_Try it_. Print only the lines below from the one with "[110,171,202,187] great period, ->" to the one with "[755,507,898,520] [90,536,310,549] select", both included, exactly as they stand. Leave pictures out.
*** Input ***
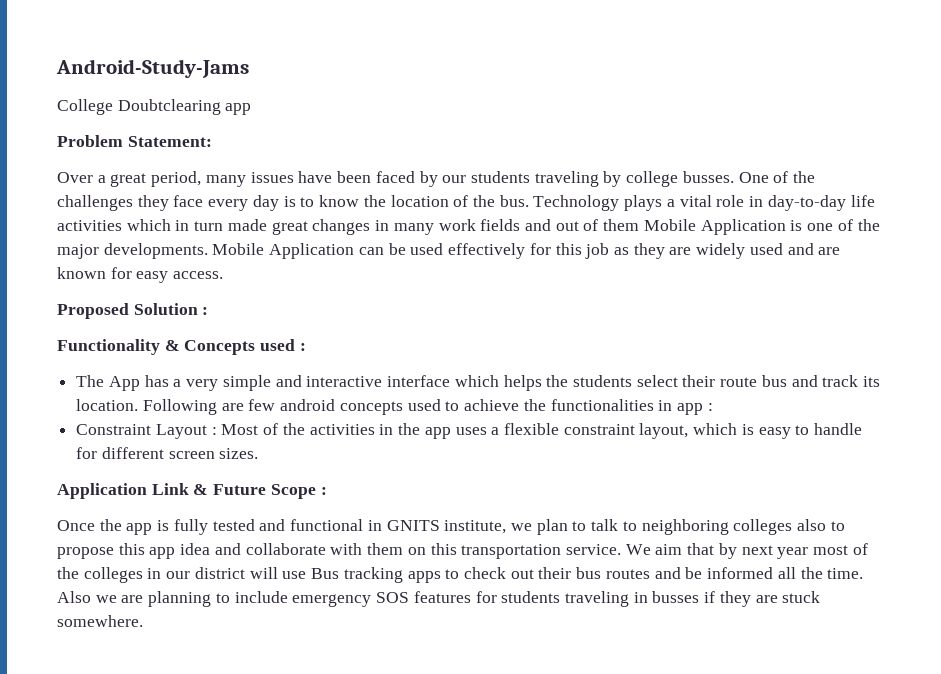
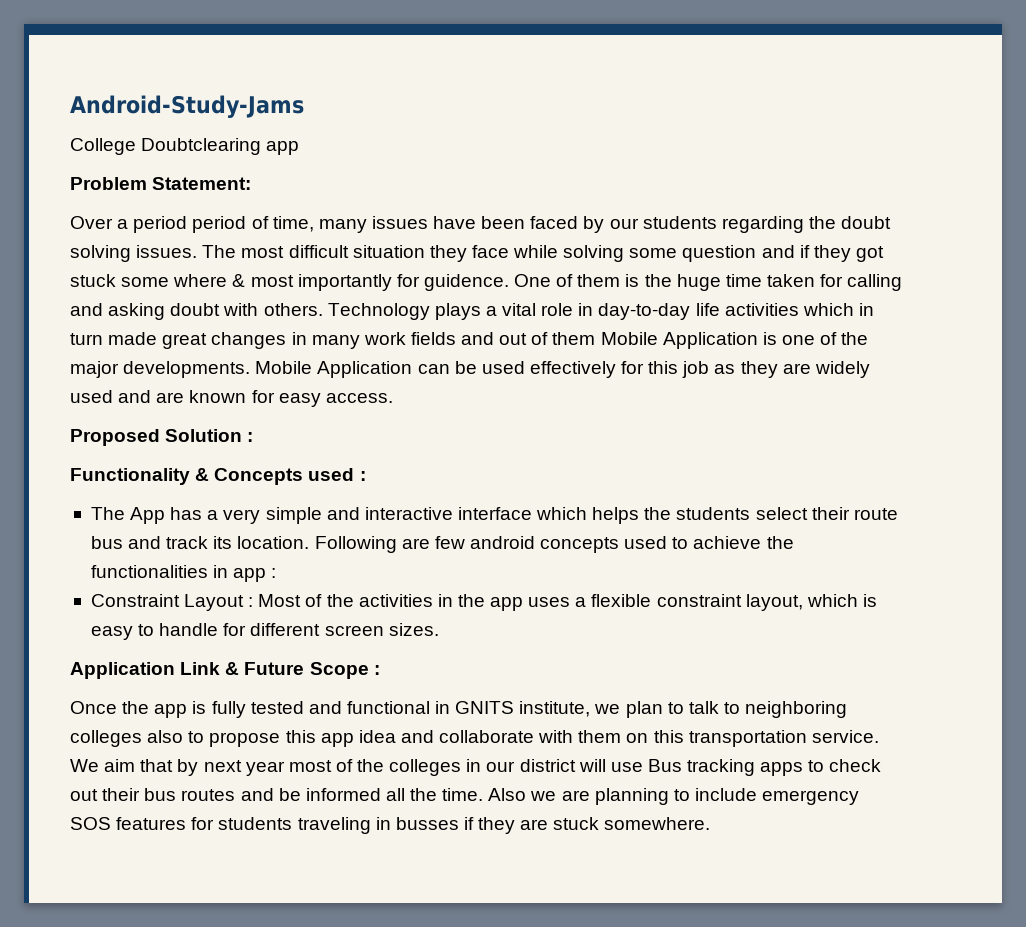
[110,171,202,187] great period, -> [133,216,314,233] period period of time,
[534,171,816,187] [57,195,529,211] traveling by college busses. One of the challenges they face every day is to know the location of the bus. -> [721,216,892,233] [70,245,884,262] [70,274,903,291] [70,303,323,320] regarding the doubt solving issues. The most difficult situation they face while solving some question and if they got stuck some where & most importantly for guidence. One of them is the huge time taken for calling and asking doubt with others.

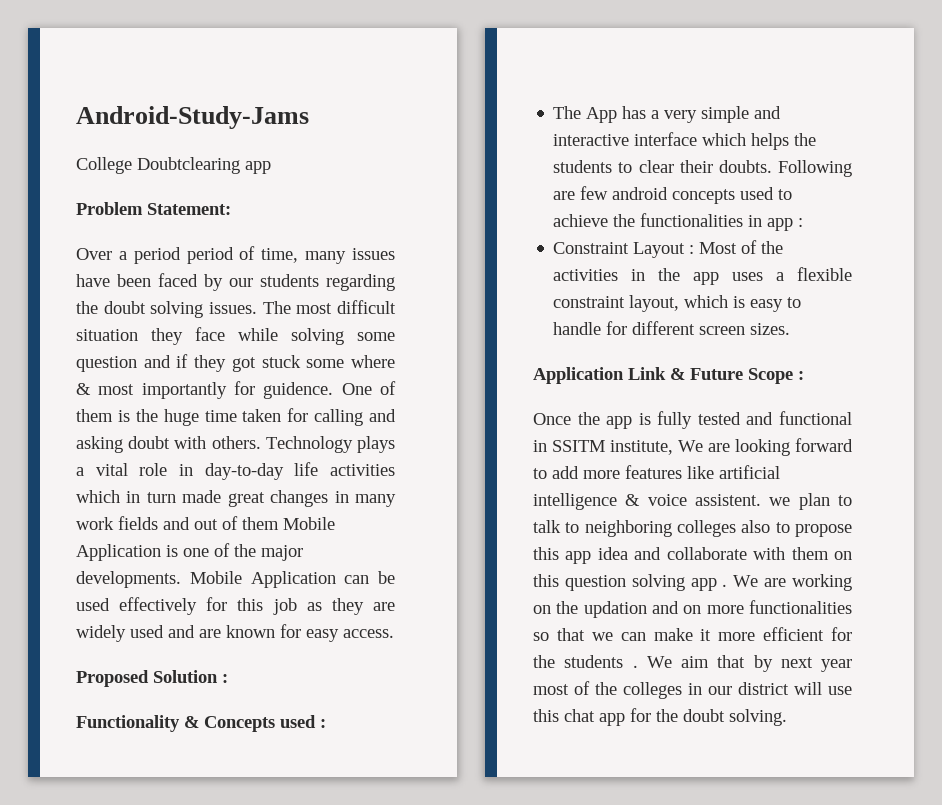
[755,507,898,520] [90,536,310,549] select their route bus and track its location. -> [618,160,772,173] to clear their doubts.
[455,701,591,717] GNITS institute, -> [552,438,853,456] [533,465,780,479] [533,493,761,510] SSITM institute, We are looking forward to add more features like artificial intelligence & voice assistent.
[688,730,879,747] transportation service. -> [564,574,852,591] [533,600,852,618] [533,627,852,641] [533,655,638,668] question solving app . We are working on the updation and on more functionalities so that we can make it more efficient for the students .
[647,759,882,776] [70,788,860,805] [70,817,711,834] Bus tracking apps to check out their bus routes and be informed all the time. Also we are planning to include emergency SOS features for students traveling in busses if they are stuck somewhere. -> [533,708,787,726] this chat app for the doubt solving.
*** End of Input ***
*** Input ***
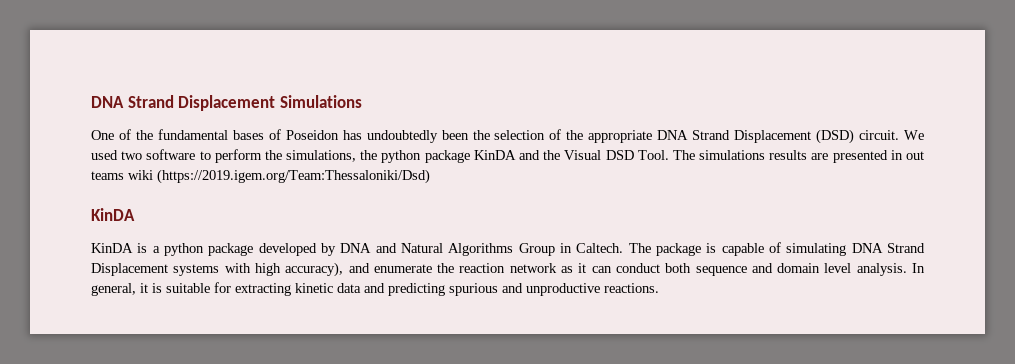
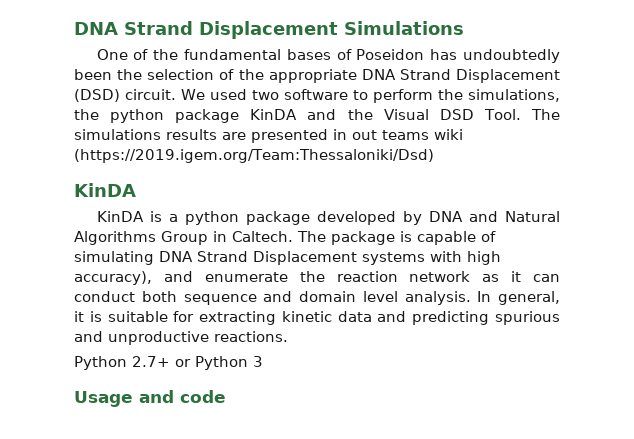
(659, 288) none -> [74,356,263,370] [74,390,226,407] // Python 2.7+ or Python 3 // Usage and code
*** End of Input ***
_Problem solution_.
[110,171,202,187] great period, -> [133,216,314,233] period period of time,
[534,171,816,187] [57,195,529,211] traveling by college busses. One of the challenges they face every day is to know the location of the bus. -> [721,216,892,233] [70,245,884,262] [70,274,903,291] [70,303,323,320] regarding the doubt solving issues. The most difficult situation they face while solving some question and if they got stuck some where & most importantly for guidence. One of them is the huge time taken for calling and asking doubt with others.

[755,507,898,520] [90,536,310,549] select their route bus and track its location. -> [618,160,772,173] to clear their doubts.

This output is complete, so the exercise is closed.